I think when it's a write-up with pics, you get more info.


----------



## stangalang (Nov 27, 2009)

I voted not bothered. By this i mean that its more to do with weather its been well constructed than weather its a video or not. i like lots of information to extract and perhaps try myself out myself, and clear finished shots


----------



## Serious (Mar 19, 2008)

Pics for me too.
Can't view vids on my archos 7 tablet.


----------



## MidlandsCarCare (Feb 18, 2006)

You need to consider how many people use tablets, iPads and iPhones to browse, and not sure if embedded vids will play on all of these?

I personally prefer pics, with detailed process, but noticed most Pro's don't give their 'secrets' anyway anymore... 

I like vids, but the standard set by Marc and James B is very high, so unless I could at least match their level of video editing, music choice and slickness, I'd personally be put off using video. That said, a 'walkaround' of a finished car will show a lot that pics may lose.


----------



## Leemack (Mar 6, 2009)

RussZS said:


> You need to consider how many people use tablets, iPads and iPhones to browse, and not sure if embedded vids will play on all of these?
> 
> I personally prefer pics, with detailed process, but noticed most Pro's don't give their 'secrets' anyway anymore...
> 
> I like vids, but the standard set by Marc and James B is very high, so unless I could at least match their level of video editing, music choice and slickness, I'd personally be put off using video. That said, a 'walkaround' of a finished car will show a lot that pics may lose.

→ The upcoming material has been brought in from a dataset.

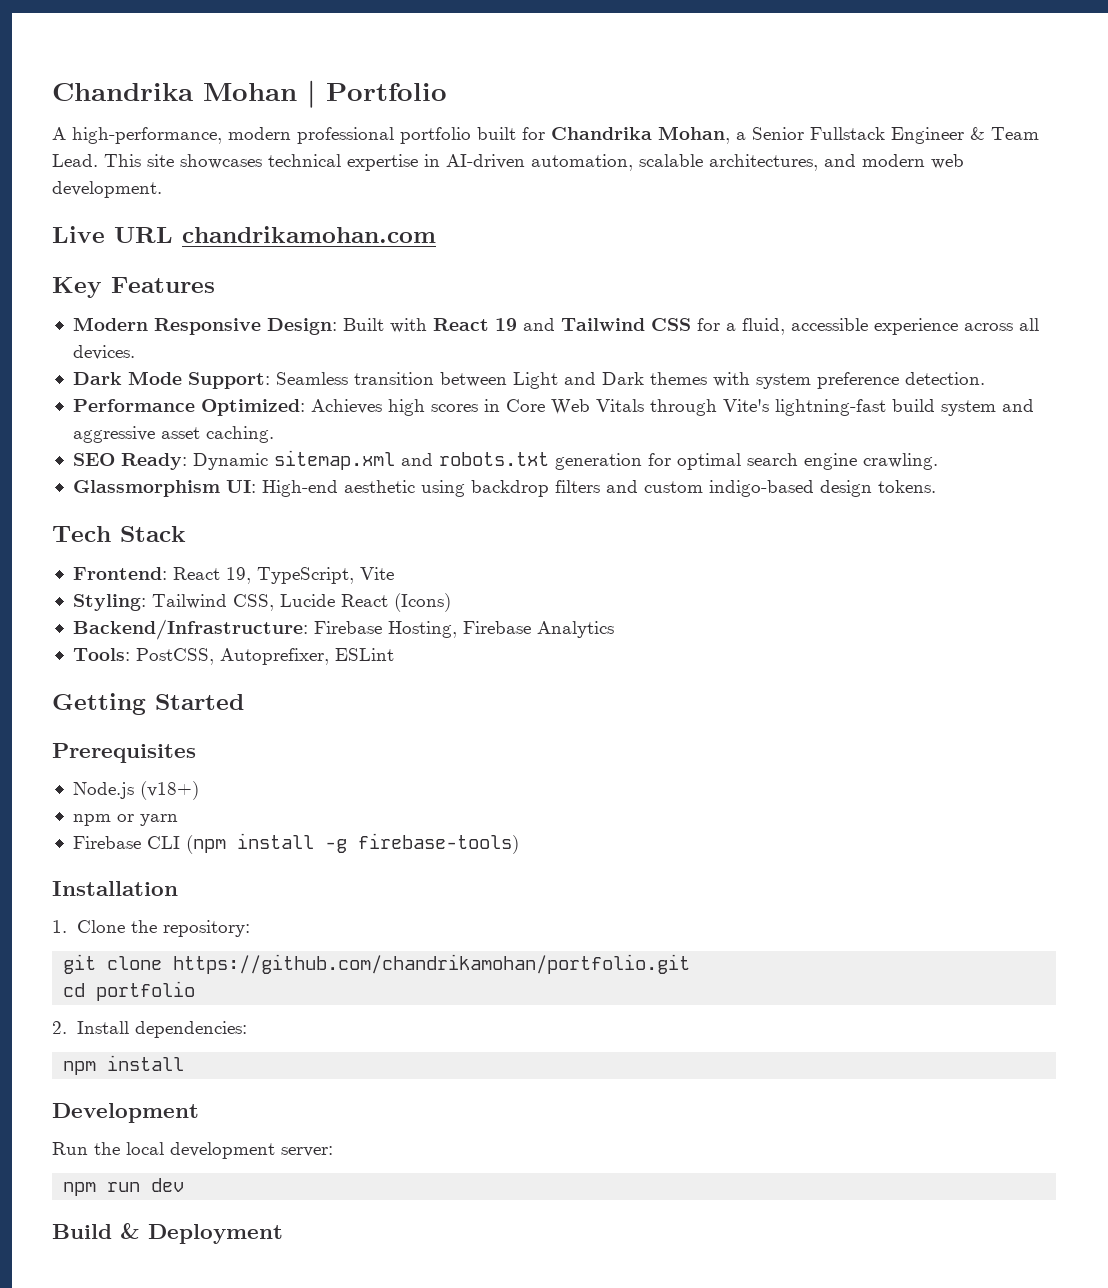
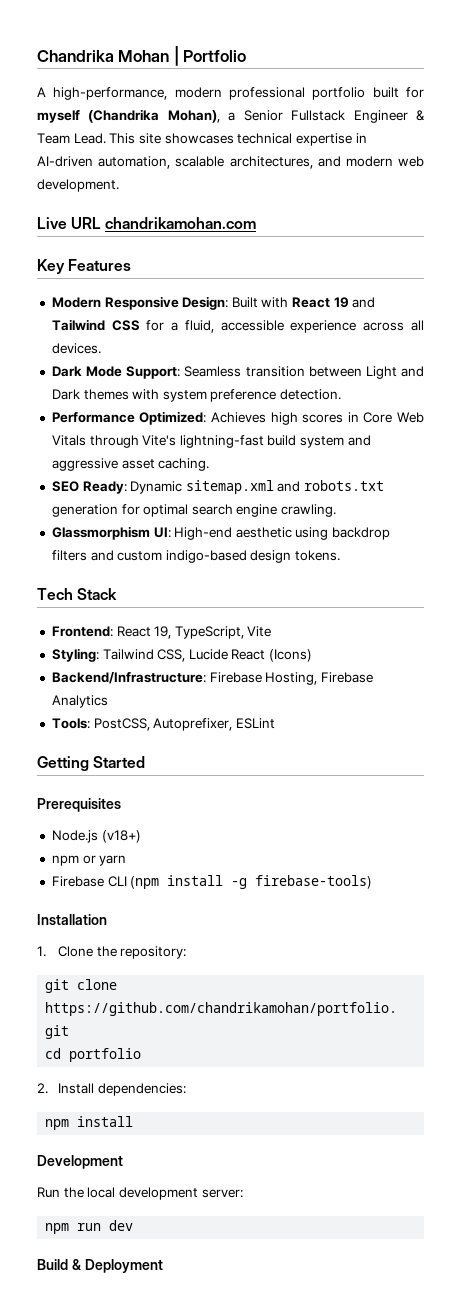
- A high-performance, modern professional portfolio built for Chandrika Mohan, a Senior Fullstack Engineer & Team Lead.
+ A high-performance, modern professional portfolio built for myself (Chandrika Mohan), a Senior Fullstack Engineer & Team Lead.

Doesn't put me off TBH. They are good at their video's but putting a standard one out is as good for me and is a bit of fun.
I'll always do a write up the old fashioned way as I think a lot of people will like that but I was just interested in how many :thumb:


----------



## DrDax (Apr 16, 2009)

Pics and video good as well. 

As a Gtab user I can view videos flash etc no problem 



Sent from my GT-P1000 using Tapatalk


----------



## RandomlySet (Jul 10, 2007)

TBH, I find "videos" that are 100% made up of photos a bit, sorry, a lot boring! A video should contact actual video footage, the odd still photo is ok..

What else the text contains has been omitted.